The final aspect is interpretability. Because these metrics are also used by non-analytics business functions, it needs to be interpretable.
Because of these different use cases, there are a lot of metrics that is used in this space and here we try to unify it under some structure and also critically examine them.
Taxonomy of Forecast Metrics
We can classify the different forecast metrics. broadly,. into two buckets – Intrinsic and Extrinsic. Intrinsic measures are the measures which just take the generated forecast and ground truth to compute the metric. Extrinsic measures are measures which use an external reference forecast also in addition to the generated forecast and ground truth to compute the metric.
Let’s stick with the intrinsic measures for now(Extrinsic ones require a whole different take on these metrics). There are four major ways in which we calculate errors – Absolute Error, Squared Error, Percent Error and Symmetric Error. All the metrics that come under these are just different aggregations of these fundamental errors.
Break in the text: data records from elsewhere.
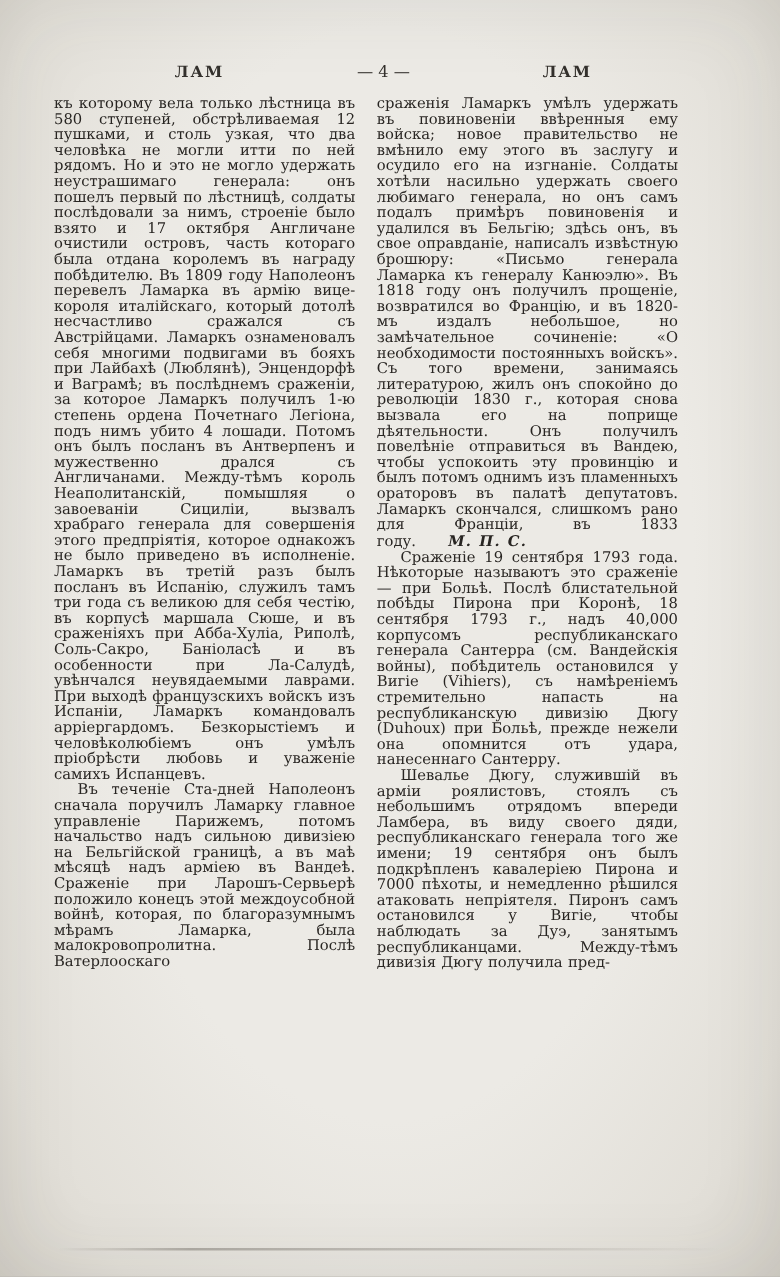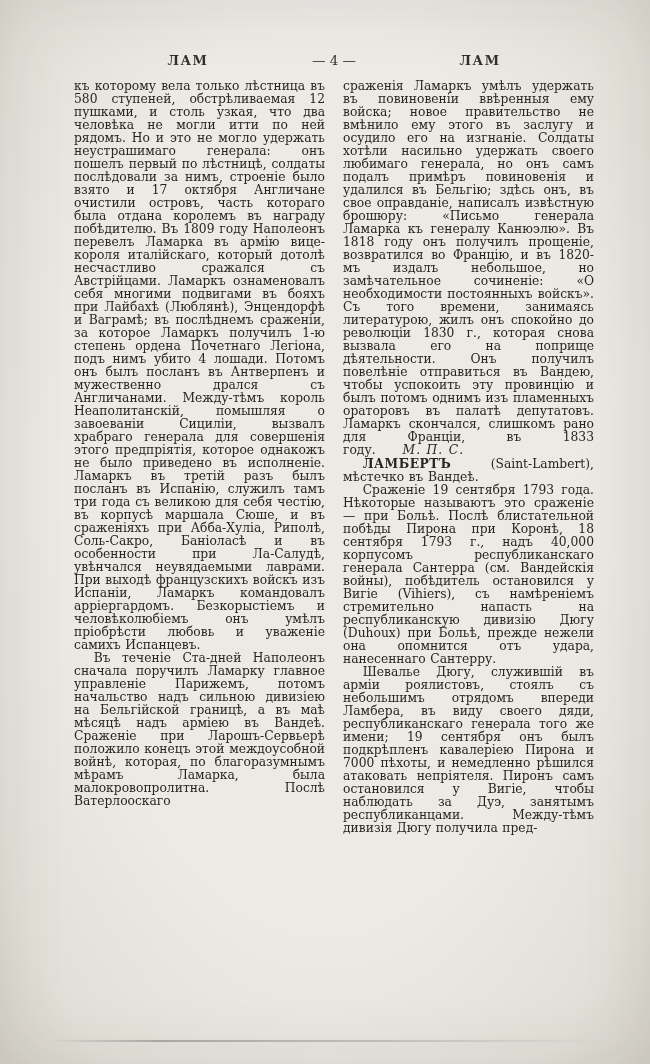"ЛАМ" .page { padding: 52px 56px 0 74px -> 52px 56px 0 45px }
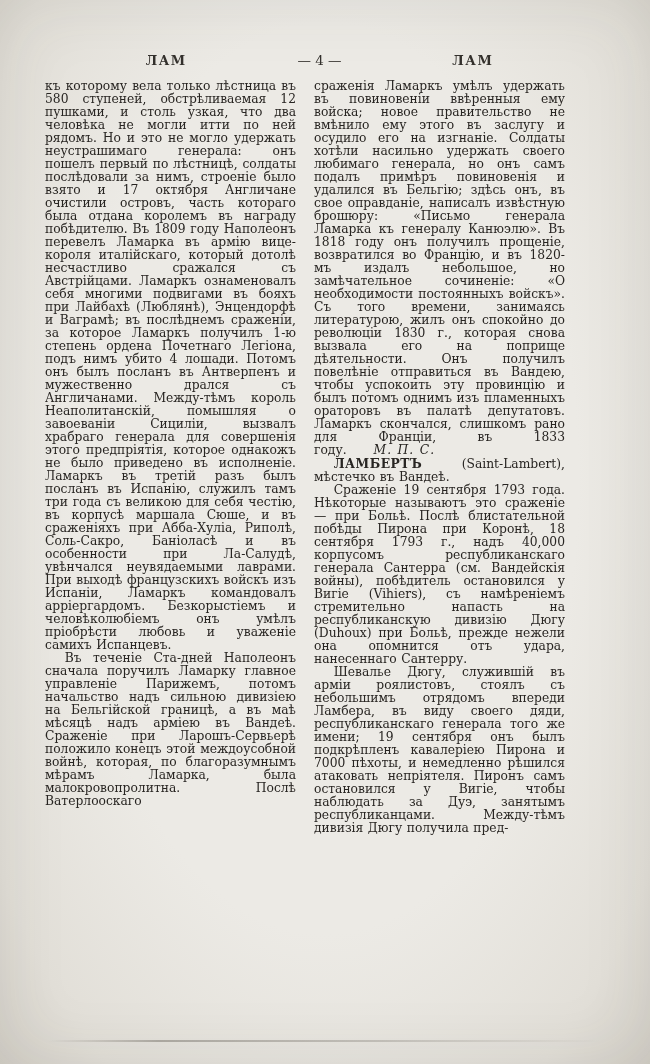"М. П. С." .signature { font-weight: normal -> bold }
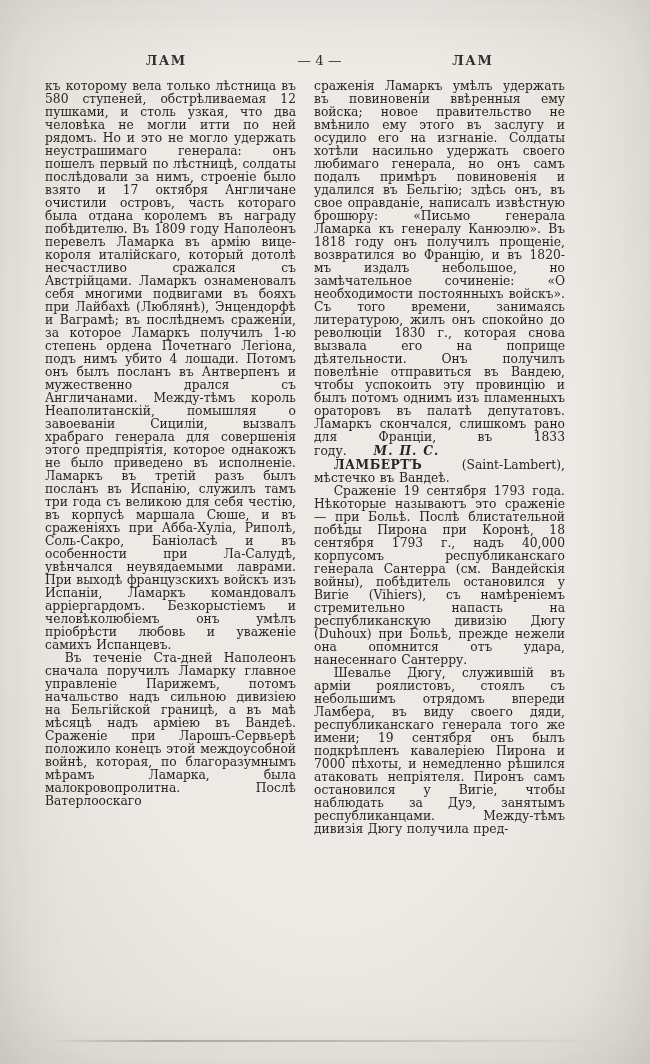"ЛАМБЕРТЪ (Saint-Lambert), мѣстечко въ" p { html: <p><span>ЛАМБЕРТЪ</span><span> (Saint-Lambert), мѣстечко въ Вандеѣ.</span></p> -> none }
So, without loss of generality, we can discuss about these broad sections and they would apply to all the metrics under these heads as well.
This group of error measurement uses the absolute value of the error as the foundation.
Instead of taking the absolute, we square the errors to make it positive, and this is the foundation for these metrics.
In this group of error measurement, we scale the absolute error by the ground truth to convert it into a percentage term.
Symmetric Error was proposed as an alternative to Percent Error, where we take the average of forecast and ground truth as the base on which to scale the absolute error.
Instead of just saying that these are the drawbacks and advantages of such and such metrics, let’s design a few experiments and see for ourselves what those advantages and disadvantages are.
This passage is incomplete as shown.